昨シーズン69試合に登板し29セーブをマークした中﨑翔太

 ただ、いつまでも「マエケンロス」に沈んでもいられない。なにより大事なことは、現有戦力でどう戦うかということだろう。

 先発陣は、昨シーズン14勝をマークし防御率1.85で最優秀防御率のタイトルを獲得したクリス・ジョンソン、11勝を挙げた黒田博樹、9勝の福井優也、そして中継ぎから再び先発に転向した大瀬良大地、2012年に2ケタ勝利を経験している野村祐輔の5人が中心になるだろう。顔ぶれだけを見れば、他球団と十分に渡り合える実力派が揃っている。

 当然、球団は投手力アップのために新戦力を獲得。外国人ではブレイディン・ヘーゲンズ(レイズ傘下3A)、ジェイ・ジャクソン(パドレス)が新加入。ドラフトでは即戦力候補となる岡田明丈(ドラフト1位/大商大)、横山弘樹(同2位/NTT東日本)、仲尾次オスカル(同6位/ホンダ)の3投手の獲得に成功した。
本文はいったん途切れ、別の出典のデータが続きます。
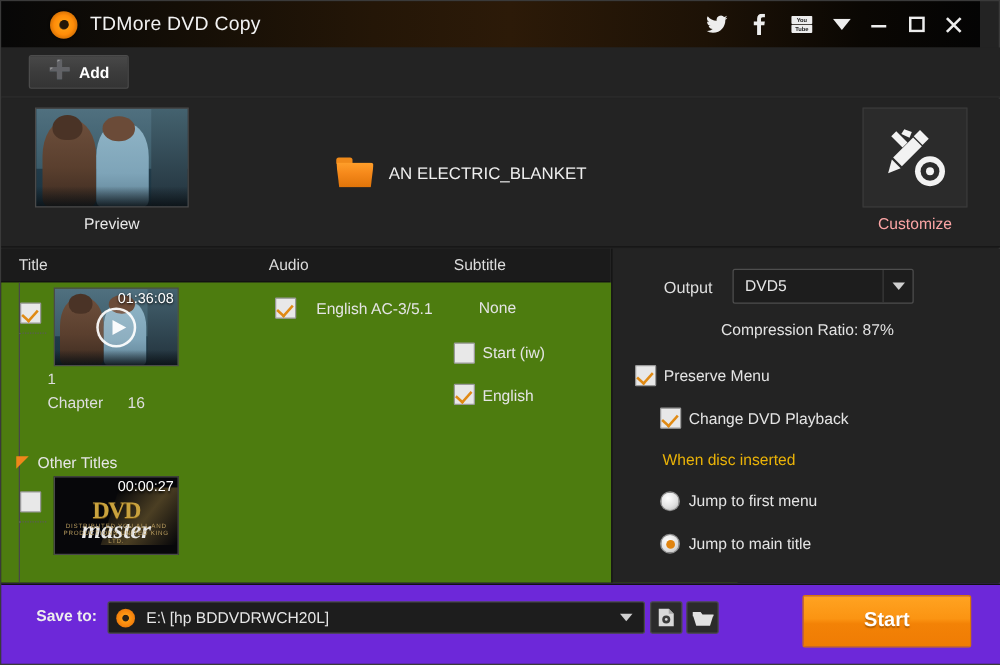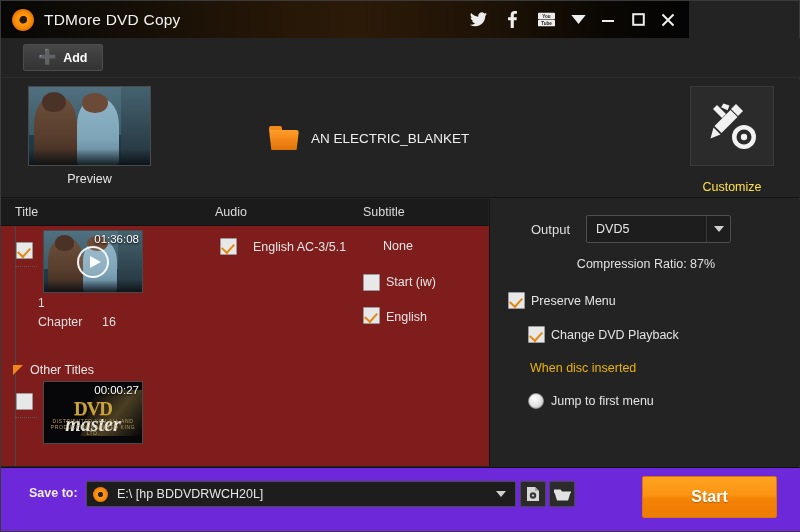--- a/index.html
+++ b/index.html
@@ -11,24 +11,24 @@
   }
   #app {
     position: relative;
     width: 800px; height: 532px;
     background: #232323;
     border: 1px solid #3a3a3a;
   }
 
   
   #titlebar {
-    position: absolute; left: 0; top: 0; width: 688px; height: 37px;
+    position: absolute; left: 0; top: 0; width: 783px; height: 37px;
     background: linear-gradient(to right, #070707 0%, #140e06 18%, #241607 38%,
                                 #2c1a08 52%, #1d1206 72%, #0a0703 88%, #040404 100%);
-    display: flex; align-items: center;
+    display: flex; align-items: center; padding-left: 28px;
   }
   #app-icon {
     width: 22px; height: 22px; margin-left: 11px; border-radius: 50%;
     background: radial-gradient(circle at 50% 50%, #3a2a14 0%, #3a2a14 20%,
                 #ff9a10 26%, #ff8c08 50%, #c96a05 78%, #6b3a03 100%);
     box-shadow: 0 0 2px #000;
     position: relative; flex: 0 0 auto;
   }
   #app-icon::after {
     content: ""; position: absolute; left: 50%; top: 50%;
@@ -123,38 +123,38 @@
   .arrow-chev svg { display:block; }
 
   #customize-block {
     position: absolute; right: 27px; top: 7px; width: 84px; text-align: center;
     cursor: pointer;
   }
   #customize-icon {
     width: 84px; height: 80px; background: #2b2b2b; border: 1px solid #3a3a3a;
     display: flex; align-items: center; justify-content: center;
   }
-  #customize-label { color: #fde047; font-size: 12.5px; margin-top: 14px; }
+  #customize-label { color: #fca5a5; font-size: 12.5px; margin-top: 6px; }
 
   
   #colhead {
     position: absolute; left: 0; top: 198px; width: 487px; height: 27px;
     background: #1b1b1b; border-bottom: 1px solid #111;
   }
   #colhead span {
     position: absolute; top: 6px; color: #dcdcdc; font-size: 12.5px;
   }
   .ch-title { left: 14px; }
   .ch-audio { left: 214px; }
   .ch-sub   { left: 362px; }
 
   
   #listarea {
     position: absolute; left: 0; top: 225px; width: 589px; height: 240px;
-    background: #7f1d1d; overflow: hidden;
+    background: #4d7c0f; overflow: hidden;
   }
   #tree-line {
     position: absolute; left: 14px; top: 0; width: 1px; height: 240px;
     background: #474747;
   }
   .dot-h {
     position: absolute; left: 14px; width: 22px; height: 1px;
     border-top: 1px dotted #5a5a5a;
   }
 
@@ -552,20 +552,24 @@
       <div class="checkbox checked"></div>
       <div class="lbl">Change DVD Playback</div>
     </div>
 
     <div id="when-inserted">When disc inserted</div>
 
     <div class="radio-row" id="radio-first">
       <div class="radio"></div>
       <div class="lbl">Jump to first menu</div>
     </div>
+    <div class="radio-row" id="radio-main">
+      <div class="radio on"></div>
+      <div class="lbl">Jump to main title</div>
+    </div>
   </div>
 
   <div id="bottombar">
     <div id="saveto-label">Save to:</div>
     <div id="saveto-field">
       <div id="saveto-disc"></div>
       <div id="saveto-value">E:\ [hp BDDVDRWCH20L]</div>
       <div id="saveto-caret"></div>
     </div>
     <div class="icon-btn" id="iso-button">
 このなかで先発争いに入ってくるのが、ヘーゲンズと横山。特に横山は「先発6番手どころか4番手でいける力を持っています」と球団関係者が明かすほど評価が高い。先述した5人を押しのけるくらいの戦力が台頭してこそ、厚みが増すというもの。昨年まで先発経験のある戸田隆矢、九里亜蓮らとともに高いレベルでの競争が求められる。